Before the Brush Factory, Kovacs opened a soft goods boutique in Oakley, specializing in tailoring and custom dressmaking. She quickly found that the middle of the recession in Cincinnati were not the right time or place for such a business.

“I feel like everything we do is a little too soon for Cincinnati,” Kovacs said. She and Shanesy refocused, realizing that they didn’t want to be shopkeepers, but rather be creators. They streamlined their offerings, paring down to two accessory lines (Brighton Exchange and Villager) and their staple custom commercial fabrication work.

The Brush Factory is so-called because its warehouse (about two streets away) was home to a brush manufacturing company for more than 100 years. When Kovacs and Shanesy took over the space, they found hundreds of old brushes everywhere. 

It is rather a novelty in the Cincinnati design world: products are sold mainly online, with a smattering of local stores (including Park & Vine and Substance, both located on Main Street in OTR) carrying a few select soft goods.

Kovacs’ degree and prior pursuits would lead to the natural assumption of more fashion-y offerings from the studio, but the duo have taken a decidedly more formulaically practical and ultimately rewarding route by simplifying their focus on the design elements.

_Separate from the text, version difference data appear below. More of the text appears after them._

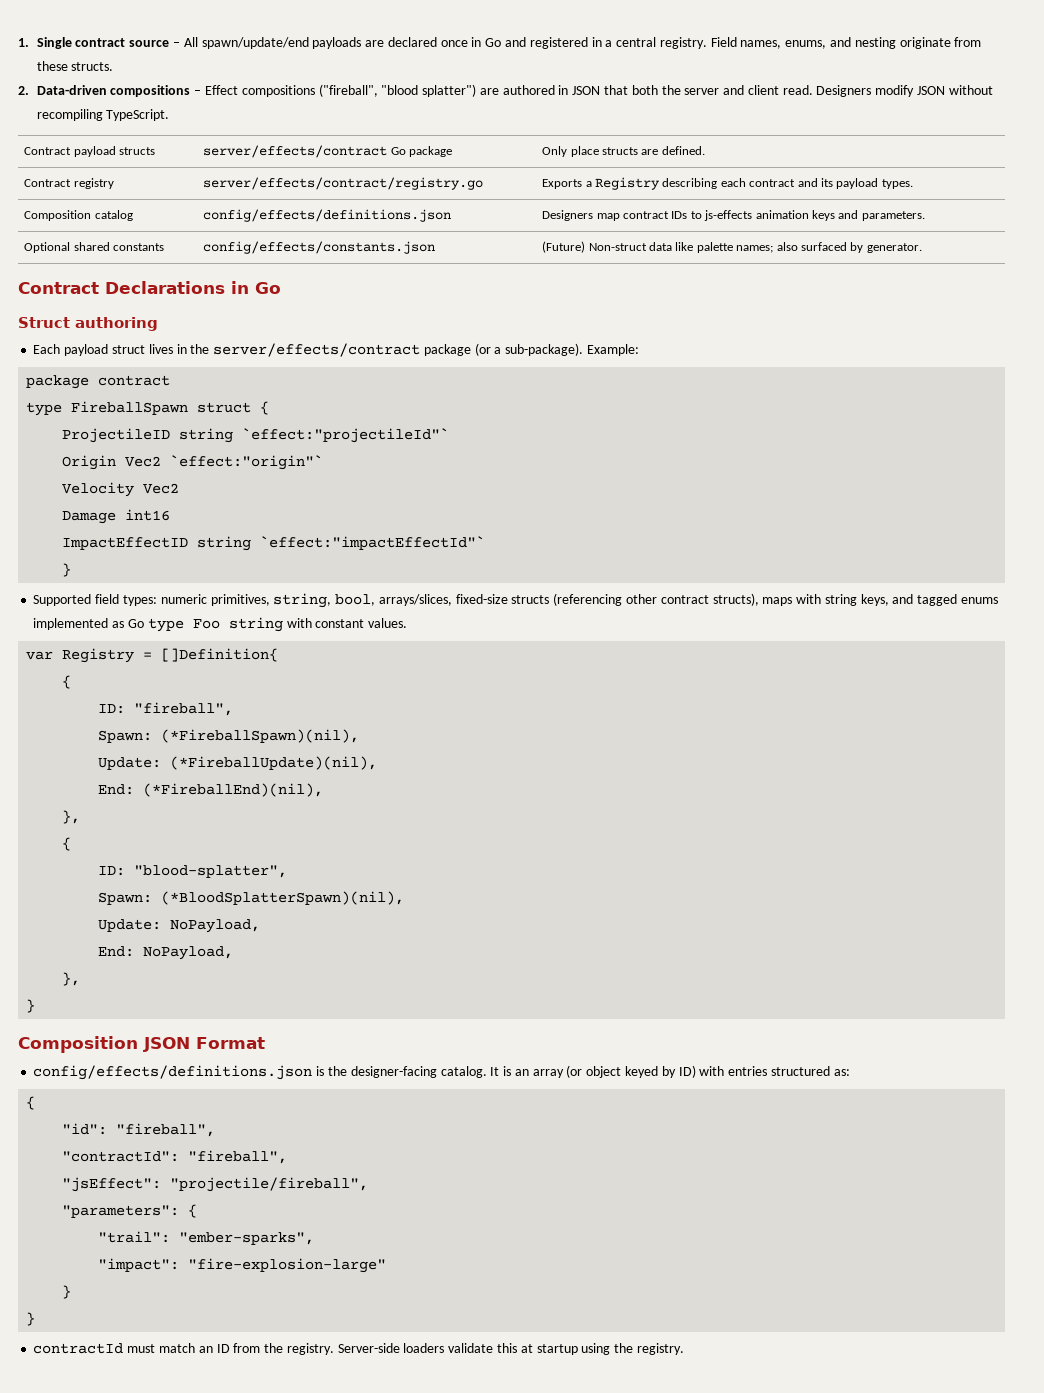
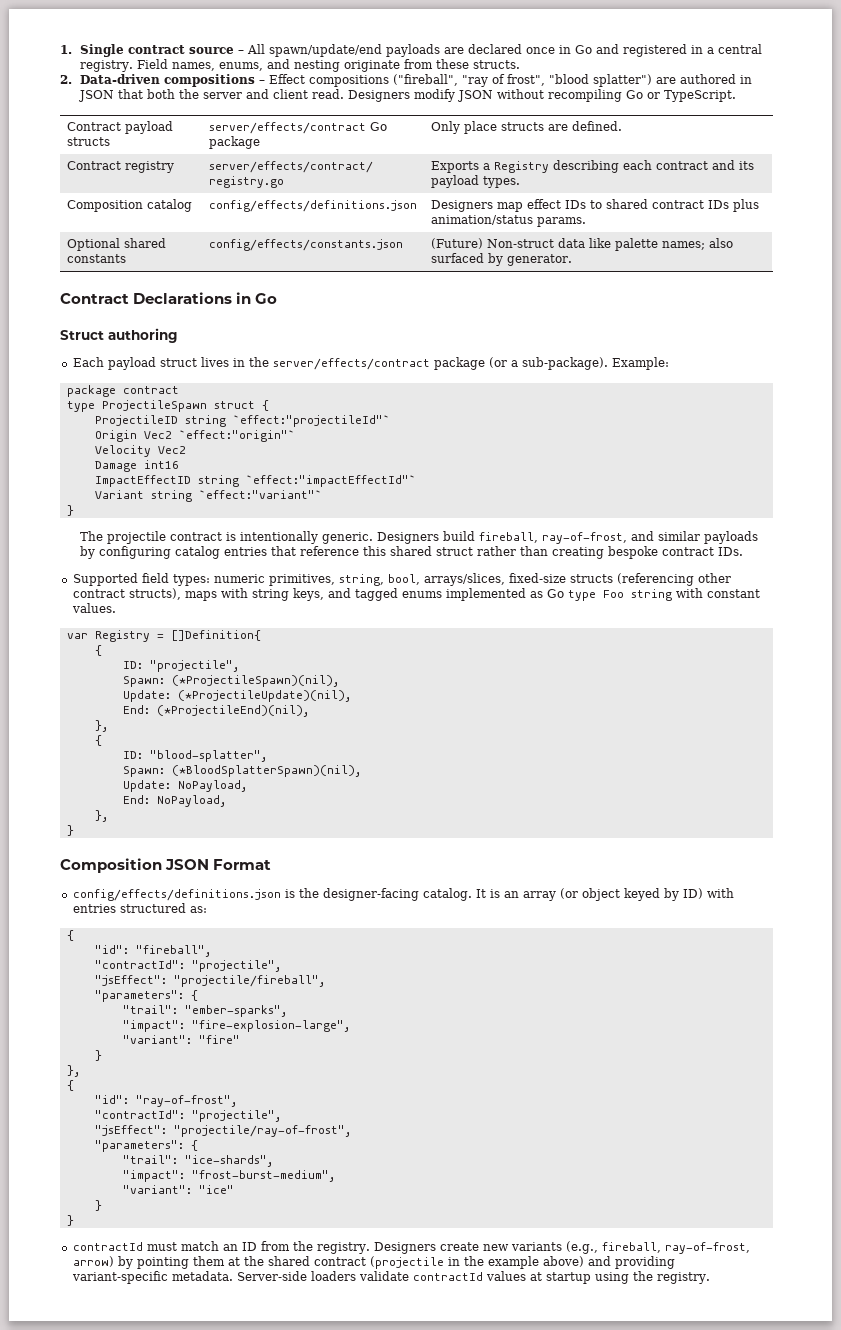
- 2. Data-driven compositions – Effect compositions ("fireball", "blood splatter") are authored in JSON that both the server and client read.
+ 2. Data-driven compositions – Effect compositions ("fireball", "ray of frost", "blood splatter") are authored in JSON that both the server and client read.
- Designers modify JSON without recompiling TypeScript.
+ Designers modify JSON without recompiling Go or TypeScript.
- Composition catalog | config/effects/definitions.json | Designers map contract IDs to js-effects animation keys and parameters.
+ Composition catalog | config/effects/definitions.json | Designers map effect IDs to shared contract IDs plus animation/status params.
- type FireballSpawn struct {
+ type ProjectileSpawn struct {
  ImpactEffectID string `effect:"impactEffectId"`
+ Variant string `effect:"variant"`
  }
+ The projectile contract is intentionally generic. Designers build fireball, ray-of-frost, and similar payloads by configuring catalog entries that reference this shared struct rather than creating bespoke contract IDs.
- ID: "fireball",
- Spawn: (*FireballSpawn)(nil),
- Update: (*FireballUpdate)(nil),
- End: (*FireballEnd)(nil),
+ ID: "projectile",
+ Spawn: (*ProjectileSpawn)(nil),
+ Update: (*ProjectileUpdate)(nil),
+ End: (*ProjectileEnd)(nil),
  "id": "fireball",
- "contractId": "fireball",
+ "contractId": "projectile",
- "impact": "fire-explosion-large"
+ "impact": "fire-explosion-large",
+ "variant": "fire"
+ }
+ },
+ {
+ "id": "ray-of-frost",
+ "contractId": "projectile",
+ "jsEffect": "projectile/ray-of-frost",
+ "parameters": {
+ "trail": "ice-shards",
+ "impact": "frost-burst-medium",
+ "variant": "ice"
+ Designers create new variants (e.g., fireball, ray-of-frost, arrow) by pointing them at the shared contract (projectile in the example above) and providing variant-specific metadata.
- Server-side loaders validate this at startup using the registry.
+ Server-side loaders validate contractId values at startup using the registry.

“Whenever there’s a focus on something, you’re able to get into it and experiment with restraint,” Kovacs said of the Brush Factory realignment. “Restraint is good for me,” she smiled. “Our Brighton Exchange line is where we can truly experiment with what we’re passionate about.”

"Simple is best"

The products offered by Brush Factory are purposeful, useful and graceful.

“The essence of most of our products and projects go back to simple is best,” Kovacs said. “There’s something reverent about the cut-and-dryness of that. You can see the way it was made; it’s elegant, it’s easy on the eye.”

About  the “disc-o” necklace and it’s attractive simplicity (it’s a wooden circle on a string), Kovacs said: 

“Everybody likes a piece of wood. Everybody can relate to wood. It’s a tactile thing... It’s got form and texture and can be really refined.”

Charles and Ray Eames are inspirations to Brush Factory’s current business and design trajectory. The couple revolutionized the modern architecture and furniture genre in the 1940s to 1960s, by upholding the ideals of craft as artists while developing techniques of mass production to make affordable products that retained the coveted elements of uniqueness and high design.

“Number one design rule,” Kovacs said. “Form follows function. You need to be able to solve a problem. We both went to design school--that’s what you’re taught to do as a designer: solve a problem. You figure out the most efficient and most elegant way to make something.”

The renaissance of Over-the-Rhine and continuing development of Downtown Cincinnati have brought Brush Factory even more opportunity to do just that.

That her business plays a role in fleshing out newly-conceived spaces is not lost on Kovacs.

“It’s about creating a brand within a space,” she said. “Everything is branded now. Business owners will be moving to branding everything within their space and making the entire experience match. That’s where we want to go. Creating the message of the space, and creating a brand identity within a space. It’s a fine line between interior design and actually making the stuff.” Kovacs smiled. “We’re kind of a one-stop shop.”